The event was this: the release of Black Mesa. Otherwise known as a mod for a fifteen-year-old game. Otherwise known as a free mod, eight years in production, for a fifteen-year-old PC game. Half-Life to be exact. And people were excited. Good golly.
Quite how widespread the build-up was for this release is reflected by the main headline it earned earlier this month on the BBC News website, under their technology section. Now, take the time to re-read that previous paragraph in order that you can fully consider how wonderful this all is.
Naturally, it would be foolish to speculate over the motives or emotions involved in the publication of such a piece, but it demonstrates the prevalence of Half-Life as a memory in the minds of gamers in allowing it this sort of treatment, so many years on. Whether it was a slow news day at the Beeb or a news editor with a Valve-shaped heart, somebody thought it worth mentioning.
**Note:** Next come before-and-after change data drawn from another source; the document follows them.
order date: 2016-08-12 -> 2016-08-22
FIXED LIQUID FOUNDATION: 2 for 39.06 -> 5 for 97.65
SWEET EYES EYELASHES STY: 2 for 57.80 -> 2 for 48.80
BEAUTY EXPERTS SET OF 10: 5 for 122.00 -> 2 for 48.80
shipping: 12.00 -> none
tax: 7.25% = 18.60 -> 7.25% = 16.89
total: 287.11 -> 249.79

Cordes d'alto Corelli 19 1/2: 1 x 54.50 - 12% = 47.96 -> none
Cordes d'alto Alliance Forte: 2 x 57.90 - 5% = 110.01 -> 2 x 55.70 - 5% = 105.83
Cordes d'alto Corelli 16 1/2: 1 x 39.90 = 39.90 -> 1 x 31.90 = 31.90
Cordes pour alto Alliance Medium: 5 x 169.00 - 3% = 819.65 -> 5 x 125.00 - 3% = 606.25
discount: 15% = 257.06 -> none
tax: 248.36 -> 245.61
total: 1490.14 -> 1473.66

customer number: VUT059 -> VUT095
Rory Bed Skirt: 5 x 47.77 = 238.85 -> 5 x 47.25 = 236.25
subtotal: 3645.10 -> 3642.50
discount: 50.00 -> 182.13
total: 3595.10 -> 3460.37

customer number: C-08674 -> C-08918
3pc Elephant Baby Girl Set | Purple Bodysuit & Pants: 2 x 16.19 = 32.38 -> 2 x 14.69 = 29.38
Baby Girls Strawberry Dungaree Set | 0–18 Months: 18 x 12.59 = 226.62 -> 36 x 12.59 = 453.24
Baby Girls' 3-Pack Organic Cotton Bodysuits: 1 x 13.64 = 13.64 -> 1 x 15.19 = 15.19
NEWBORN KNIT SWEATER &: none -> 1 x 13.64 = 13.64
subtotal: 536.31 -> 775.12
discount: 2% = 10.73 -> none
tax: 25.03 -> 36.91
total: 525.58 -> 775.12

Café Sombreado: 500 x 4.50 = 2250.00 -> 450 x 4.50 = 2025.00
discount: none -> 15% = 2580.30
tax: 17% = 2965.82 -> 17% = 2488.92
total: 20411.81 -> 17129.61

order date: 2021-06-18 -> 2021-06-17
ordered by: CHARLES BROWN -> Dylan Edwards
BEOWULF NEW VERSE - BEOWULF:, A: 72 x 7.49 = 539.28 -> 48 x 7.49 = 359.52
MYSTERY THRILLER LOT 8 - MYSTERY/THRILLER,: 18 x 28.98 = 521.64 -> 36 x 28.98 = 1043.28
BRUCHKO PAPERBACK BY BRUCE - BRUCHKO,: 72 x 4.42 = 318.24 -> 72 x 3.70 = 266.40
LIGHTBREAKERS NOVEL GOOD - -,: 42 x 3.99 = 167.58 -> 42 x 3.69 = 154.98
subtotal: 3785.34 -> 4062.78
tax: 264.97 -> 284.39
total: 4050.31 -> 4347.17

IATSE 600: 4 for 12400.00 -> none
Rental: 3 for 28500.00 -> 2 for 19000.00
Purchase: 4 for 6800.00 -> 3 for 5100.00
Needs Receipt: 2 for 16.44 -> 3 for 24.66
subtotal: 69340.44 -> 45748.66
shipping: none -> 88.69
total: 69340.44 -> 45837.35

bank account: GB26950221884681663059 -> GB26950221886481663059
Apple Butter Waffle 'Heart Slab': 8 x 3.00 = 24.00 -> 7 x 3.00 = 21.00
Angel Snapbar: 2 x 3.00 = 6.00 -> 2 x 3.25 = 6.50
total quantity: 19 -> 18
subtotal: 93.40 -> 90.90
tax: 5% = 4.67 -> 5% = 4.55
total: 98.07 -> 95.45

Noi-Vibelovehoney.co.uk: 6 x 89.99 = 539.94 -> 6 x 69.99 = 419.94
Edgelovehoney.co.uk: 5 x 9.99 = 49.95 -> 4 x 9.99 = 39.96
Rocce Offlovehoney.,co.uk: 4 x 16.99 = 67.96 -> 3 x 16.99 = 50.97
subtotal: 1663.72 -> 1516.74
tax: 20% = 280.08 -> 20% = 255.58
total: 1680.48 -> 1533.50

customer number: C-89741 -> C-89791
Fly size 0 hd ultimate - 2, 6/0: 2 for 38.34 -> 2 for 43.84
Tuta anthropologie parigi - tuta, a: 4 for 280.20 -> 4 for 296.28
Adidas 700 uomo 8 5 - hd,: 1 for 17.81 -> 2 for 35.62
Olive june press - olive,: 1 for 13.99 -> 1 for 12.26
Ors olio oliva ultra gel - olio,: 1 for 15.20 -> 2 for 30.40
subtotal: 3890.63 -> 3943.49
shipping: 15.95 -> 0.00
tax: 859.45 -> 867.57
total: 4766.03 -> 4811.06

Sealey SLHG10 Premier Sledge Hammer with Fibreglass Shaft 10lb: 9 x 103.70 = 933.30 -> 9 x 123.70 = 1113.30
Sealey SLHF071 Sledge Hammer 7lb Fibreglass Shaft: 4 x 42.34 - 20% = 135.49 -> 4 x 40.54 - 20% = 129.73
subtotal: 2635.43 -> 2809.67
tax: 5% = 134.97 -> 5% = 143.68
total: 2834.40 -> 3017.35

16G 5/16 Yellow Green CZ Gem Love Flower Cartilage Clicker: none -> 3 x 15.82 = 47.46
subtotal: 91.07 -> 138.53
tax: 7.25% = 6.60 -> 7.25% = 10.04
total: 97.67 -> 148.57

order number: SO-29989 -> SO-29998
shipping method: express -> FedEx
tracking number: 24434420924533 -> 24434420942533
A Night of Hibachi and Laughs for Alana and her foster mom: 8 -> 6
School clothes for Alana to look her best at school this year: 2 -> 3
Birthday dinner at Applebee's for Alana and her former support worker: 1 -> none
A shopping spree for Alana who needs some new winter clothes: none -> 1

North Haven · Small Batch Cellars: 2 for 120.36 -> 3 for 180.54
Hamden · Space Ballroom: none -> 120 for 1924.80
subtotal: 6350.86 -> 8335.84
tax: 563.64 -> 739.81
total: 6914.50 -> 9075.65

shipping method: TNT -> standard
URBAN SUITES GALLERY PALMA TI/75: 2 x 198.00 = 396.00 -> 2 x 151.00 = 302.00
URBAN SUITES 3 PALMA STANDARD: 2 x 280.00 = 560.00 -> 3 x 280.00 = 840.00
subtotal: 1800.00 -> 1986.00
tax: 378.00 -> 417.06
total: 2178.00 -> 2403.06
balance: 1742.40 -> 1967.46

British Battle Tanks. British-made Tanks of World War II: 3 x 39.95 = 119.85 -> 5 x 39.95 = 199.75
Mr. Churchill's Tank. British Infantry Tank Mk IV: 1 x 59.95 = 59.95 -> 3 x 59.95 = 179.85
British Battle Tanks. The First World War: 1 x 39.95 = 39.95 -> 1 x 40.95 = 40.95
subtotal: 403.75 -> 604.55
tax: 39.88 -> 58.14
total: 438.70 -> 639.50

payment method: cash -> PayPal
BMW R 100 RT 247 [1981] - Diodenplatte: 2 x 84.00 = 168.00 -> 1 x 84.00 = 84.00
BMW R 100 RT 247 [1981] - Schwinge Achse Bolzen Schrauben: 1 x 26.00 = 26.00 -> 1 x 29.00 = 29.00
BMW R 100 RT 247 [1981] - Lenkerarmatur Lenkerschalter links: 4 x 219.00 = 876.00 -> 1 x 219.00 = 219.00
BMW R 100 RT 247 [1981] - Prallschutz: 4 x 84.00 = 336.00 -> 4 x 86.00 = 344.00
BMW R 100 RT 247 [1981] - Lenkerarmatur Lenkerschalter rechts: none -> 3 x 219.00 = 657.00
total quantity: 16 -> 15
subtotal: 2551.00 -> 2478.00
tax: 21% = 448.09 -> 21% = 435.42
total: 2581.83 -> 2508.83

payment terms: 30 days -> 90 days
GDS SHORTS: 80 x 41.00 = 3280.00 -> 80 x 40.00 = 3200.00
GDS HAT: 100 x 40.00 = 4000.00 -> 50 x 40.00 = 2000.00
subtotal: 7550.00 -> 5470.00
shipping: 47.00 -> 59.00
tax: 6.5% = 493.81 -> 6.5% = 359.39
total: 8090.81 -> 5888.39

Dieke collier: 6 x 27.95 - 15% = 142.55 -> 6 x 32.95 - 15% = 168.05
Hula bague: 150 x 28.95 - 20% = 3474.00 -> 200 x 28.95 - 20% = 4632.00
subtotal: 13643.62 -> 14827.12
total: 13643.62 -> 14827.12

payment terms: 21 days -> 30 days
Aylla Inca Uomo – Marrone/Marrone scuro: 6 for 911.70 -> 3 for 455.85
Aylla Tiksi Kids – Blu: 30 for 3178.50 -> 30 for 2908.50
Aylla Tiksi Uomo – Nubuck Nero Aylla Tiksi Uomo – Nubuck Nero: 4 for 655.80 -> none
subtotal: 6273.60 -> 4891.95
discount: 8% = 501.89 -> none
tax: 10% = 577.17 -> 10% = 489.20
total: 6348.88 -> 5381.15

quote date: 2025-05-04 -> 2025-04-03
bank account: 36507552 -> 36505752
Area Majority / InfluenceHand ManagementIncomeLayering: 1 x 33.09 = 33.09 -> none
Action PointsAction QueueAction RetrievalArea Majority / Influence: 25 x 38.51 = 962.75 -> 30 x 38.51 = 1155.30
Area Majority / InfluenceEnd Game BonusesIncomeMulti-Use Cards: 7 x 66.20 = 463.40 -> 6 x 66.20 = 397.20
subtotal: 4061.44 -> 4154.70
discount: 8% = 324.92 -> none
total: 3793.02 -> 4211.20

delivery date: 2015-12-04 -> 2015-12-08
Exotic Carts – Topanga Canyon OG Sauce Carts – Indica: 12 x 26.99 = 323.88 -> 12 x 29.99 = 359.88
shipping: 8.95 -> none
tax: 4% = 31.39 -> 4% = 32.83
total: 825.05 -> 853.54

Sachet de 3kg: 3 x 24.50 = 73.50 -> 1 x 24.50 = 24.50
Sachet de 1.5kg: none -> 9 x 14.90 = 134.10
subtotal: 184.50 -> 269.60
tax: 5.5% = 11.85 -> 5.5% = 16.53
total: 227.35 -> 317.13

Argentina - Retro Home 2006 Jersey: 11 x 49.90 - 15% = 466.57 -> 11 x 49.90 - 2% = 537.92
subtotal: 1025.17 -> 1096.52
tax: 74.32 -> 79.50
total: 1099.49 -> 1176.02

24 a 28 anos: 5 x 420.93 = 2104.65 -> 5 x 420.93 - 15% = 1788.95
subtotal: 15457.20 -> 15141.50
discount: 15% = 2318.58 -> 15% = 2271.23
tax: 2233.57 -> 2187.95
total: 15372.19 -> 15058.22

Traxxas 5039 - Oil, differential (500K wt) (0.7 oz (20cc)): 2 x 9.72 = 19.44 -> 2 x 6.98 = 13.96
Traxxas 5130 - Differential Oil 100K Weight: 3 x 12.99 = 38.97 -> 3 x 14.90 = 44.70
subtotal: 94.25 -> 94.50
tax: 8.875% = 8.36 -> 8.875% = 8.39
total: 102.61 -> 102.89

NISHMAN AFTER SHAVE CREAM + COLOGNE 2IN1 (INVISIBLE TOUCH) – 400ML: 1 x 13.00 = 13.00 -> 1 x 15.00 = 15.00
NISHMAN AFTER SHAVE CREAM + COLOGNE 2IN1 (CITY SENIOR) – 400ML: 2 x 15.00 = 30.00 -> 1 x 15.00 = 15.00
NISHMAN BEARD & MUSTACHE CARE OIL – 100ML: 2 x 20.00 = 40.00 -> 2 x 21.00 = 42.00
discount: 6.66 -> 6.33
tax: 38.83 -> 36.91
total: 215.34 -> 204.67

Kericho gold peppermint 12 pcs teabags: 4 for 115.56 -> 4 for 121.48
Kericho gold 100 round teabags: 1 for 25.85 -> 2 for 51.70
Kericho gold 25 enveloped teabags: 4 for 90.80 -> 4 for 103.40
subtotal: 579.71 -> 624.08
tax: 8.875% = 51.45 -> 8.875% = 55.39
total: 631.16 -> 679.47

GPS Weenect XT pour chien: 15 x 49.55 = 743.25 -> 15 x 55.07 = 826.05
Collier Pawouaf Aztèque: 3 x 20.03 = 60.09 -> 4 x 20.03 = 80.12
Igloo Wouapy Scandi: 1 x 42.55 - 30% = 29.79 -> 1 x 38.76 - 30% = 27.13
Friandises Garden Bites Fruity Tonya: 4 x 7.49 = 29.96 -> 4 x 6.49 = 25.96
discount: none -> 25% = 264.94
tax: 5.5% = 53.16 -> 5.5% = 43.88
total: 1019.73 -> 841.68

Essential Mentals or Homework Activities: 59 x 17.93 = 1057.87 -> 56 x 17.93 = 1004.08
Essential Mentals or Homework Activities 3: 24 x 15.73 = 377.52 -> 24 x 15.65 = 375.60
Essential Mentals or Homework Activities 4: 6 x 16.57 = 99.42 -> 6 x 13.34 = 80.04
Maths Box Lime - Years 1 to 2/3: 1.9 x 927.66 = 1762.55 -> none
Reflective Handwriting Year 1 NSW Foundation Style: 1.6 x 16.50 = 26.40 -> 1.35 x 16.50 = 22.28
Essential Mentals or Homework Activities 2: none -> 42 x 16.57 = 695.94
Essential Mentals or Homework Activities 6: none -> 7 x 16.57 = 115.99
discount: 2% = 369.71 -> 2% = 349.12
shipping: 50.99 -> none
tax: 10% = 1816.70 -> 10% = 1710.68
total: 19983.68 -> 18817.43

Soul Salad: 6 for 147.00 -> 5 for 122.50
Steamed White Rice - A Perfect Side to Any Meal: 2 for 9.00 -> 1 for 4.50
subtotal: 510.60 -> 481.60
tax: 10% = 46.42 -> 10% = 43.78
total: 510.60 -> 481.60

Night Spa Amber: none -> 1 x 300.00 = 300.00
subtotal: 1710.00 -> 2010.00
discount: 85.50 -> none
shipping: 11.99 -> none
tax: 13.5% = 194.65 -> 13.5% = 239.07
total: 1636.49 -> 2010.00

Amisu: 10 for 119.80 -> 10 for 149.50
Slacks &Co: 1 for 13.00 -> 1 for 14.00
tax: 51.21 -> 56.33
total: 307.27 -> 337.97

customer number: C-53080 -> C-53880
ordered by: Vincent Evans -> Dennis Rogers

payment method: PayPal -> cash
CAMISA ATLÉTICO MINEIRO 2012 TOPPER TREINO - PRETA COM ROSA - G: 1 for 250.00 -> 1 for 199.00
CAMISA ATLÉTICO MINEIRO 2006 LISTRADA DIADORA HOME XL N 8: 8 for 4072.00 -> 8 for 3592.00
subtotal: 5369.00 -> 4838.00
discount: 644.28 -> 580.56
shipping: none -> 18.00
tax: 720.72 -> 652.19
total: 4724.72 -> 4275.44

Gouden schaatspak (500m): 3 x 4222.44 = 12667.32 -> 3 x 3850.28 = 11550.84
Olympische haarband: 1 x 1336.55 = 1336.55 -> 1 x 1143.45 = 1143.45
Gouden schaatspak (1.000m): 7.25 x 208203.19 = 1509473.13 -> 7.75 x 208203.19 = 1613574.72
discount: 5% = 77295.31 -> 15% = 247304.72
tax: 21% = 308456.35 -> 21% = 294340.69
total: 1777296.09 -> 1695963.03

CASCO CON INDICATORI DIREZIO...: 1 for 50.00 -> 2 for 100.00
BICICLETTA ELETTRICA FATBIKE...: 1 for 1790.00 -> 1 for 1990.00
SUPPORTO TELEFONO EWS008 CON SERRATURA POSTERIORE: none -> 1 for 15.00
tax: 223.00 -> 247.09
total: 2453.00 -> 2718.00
My feelings are very much the same.
But what I don't intend to do here is simply congratulate the team on their successes - however deserved - or even explain to people why they should pick the mod up. Rightfully, no one needs any further recommendation beyond the following dialogue (and feel free to redistribute this in any way you like):-
Hello Sir/Madam. Do you like Half-Life? Perfect. In light of your assumed emphatic assertion, please head here.
No, I want this to be something more than a good job well done. It's an extraordinary achievement, yes, and I think there needs to be some lasting purpose beyond that.
So, my question is this: how do we maintain this success? From the Twitter buzz to the post-release reviews and the impressive national news coverage - how do we keep the ball rolling? And, along with all that, how do we break the trends that tie this broad genre to sloppy rehashings of already rehashed ideas? We've beaten World War II only to have our shores invaded by hordes of thick-necked future soldiers and, as they fall, a thousand zombie apocalypses rise in their place. I say, enough already.
This recent release should signal a revision - or a refresher at least - of what standards we should expect of our first/third person action/adventure games from this point onwards.
Black Mesa shows us, fifteen years on, exactly what can be achieved and what the future of video gaming can deliver. But we are that future. So we can leave the dumbed down and derivative behind now. We don't even need the distraction tactics of a playground sandbox to have a good time. We just want invention and evolution - all the entertainment that all the talent in the industry has to offer.
Or, in plainer terms, when the hell do I get to play Half-Life 3?